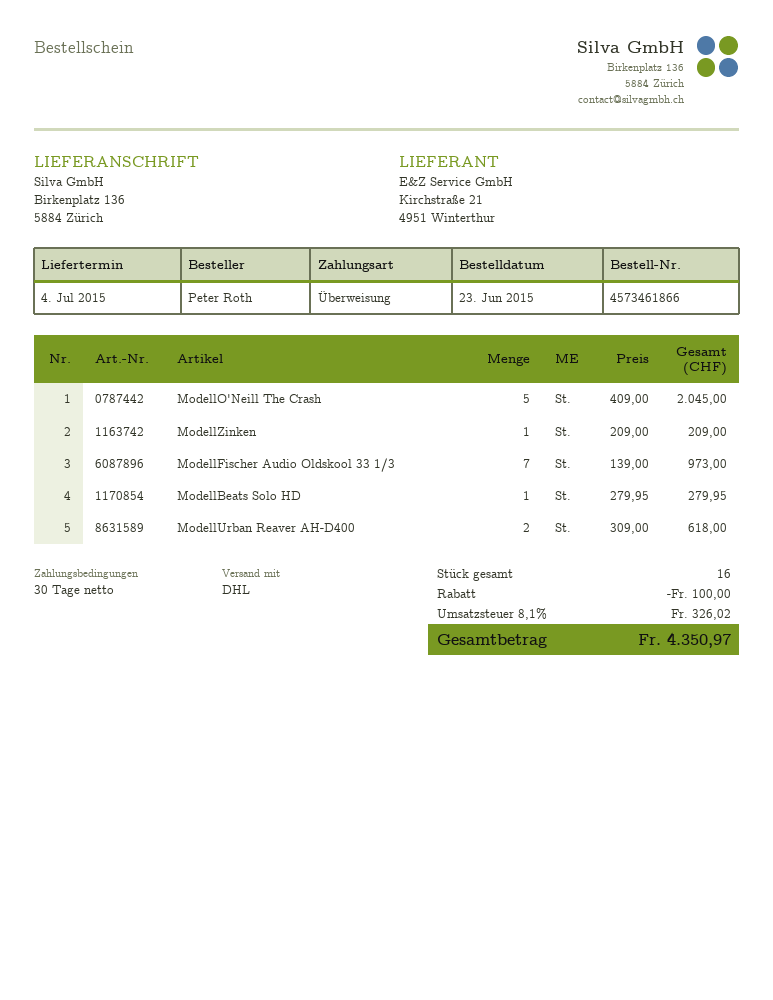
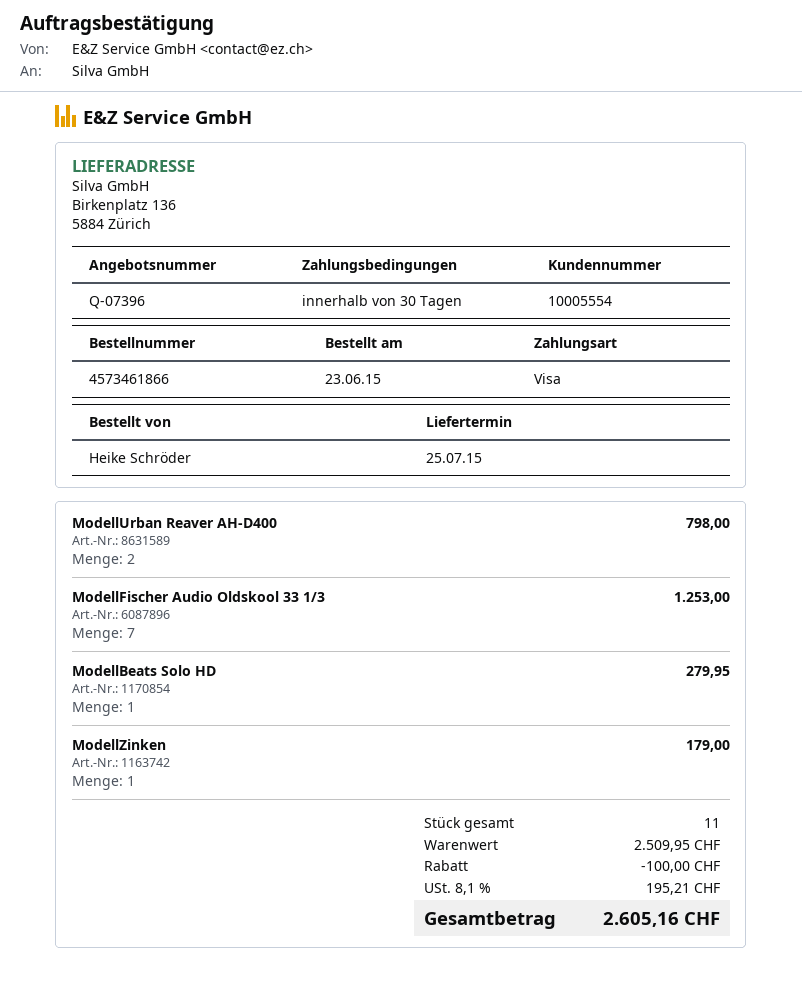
delivery date: 2015-07-04 -> 2015-07-25
ordered by: Peter Roth -> Heike Schröder
payment method: bank transfer -> Visa
ModellO'Neill The Crash: 5 for 2045.00 -> none
ModellZinken: 1 for 209.00 -> 1 for 179.00
ModellFischer Audio Oldskool 33 1/3: 7 for 973.00 -> 7 for 1253.00
ModellUrban Reaver AH-D400: 2 for 618.00 -> 2 for 798.00
total quantity: 16 -> 11
tax: 8.1% = 326.02 -> 8.1% = 195.21
total: 4350.97 -> 2605.16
-----
Reproduce the records above exactly, excluding every picture.

Problem solution
delivery date: 2015-07-04 -> 2015-07-25
ordered by: Peter Roth -> Heike Schröder
payment method: bank transfer -> Visa
ModellO'Neill The Crash: 5 for 2045.00 -> none
ModellZinken: 1 for 209.00 -> 1 for 179.00
ModellFischer Audio Oldskool 33 1/3: 7 for 973.00 -> 7 for 1253.00
ModellUrban Reaver AH-D400: 2 for 618.00 -> 2 for 798.00
total quantity: 16 -> 11
tax: 8.1% = 326.02 -> 8.1% = 195.21
total: 4350.97 -> 2605.16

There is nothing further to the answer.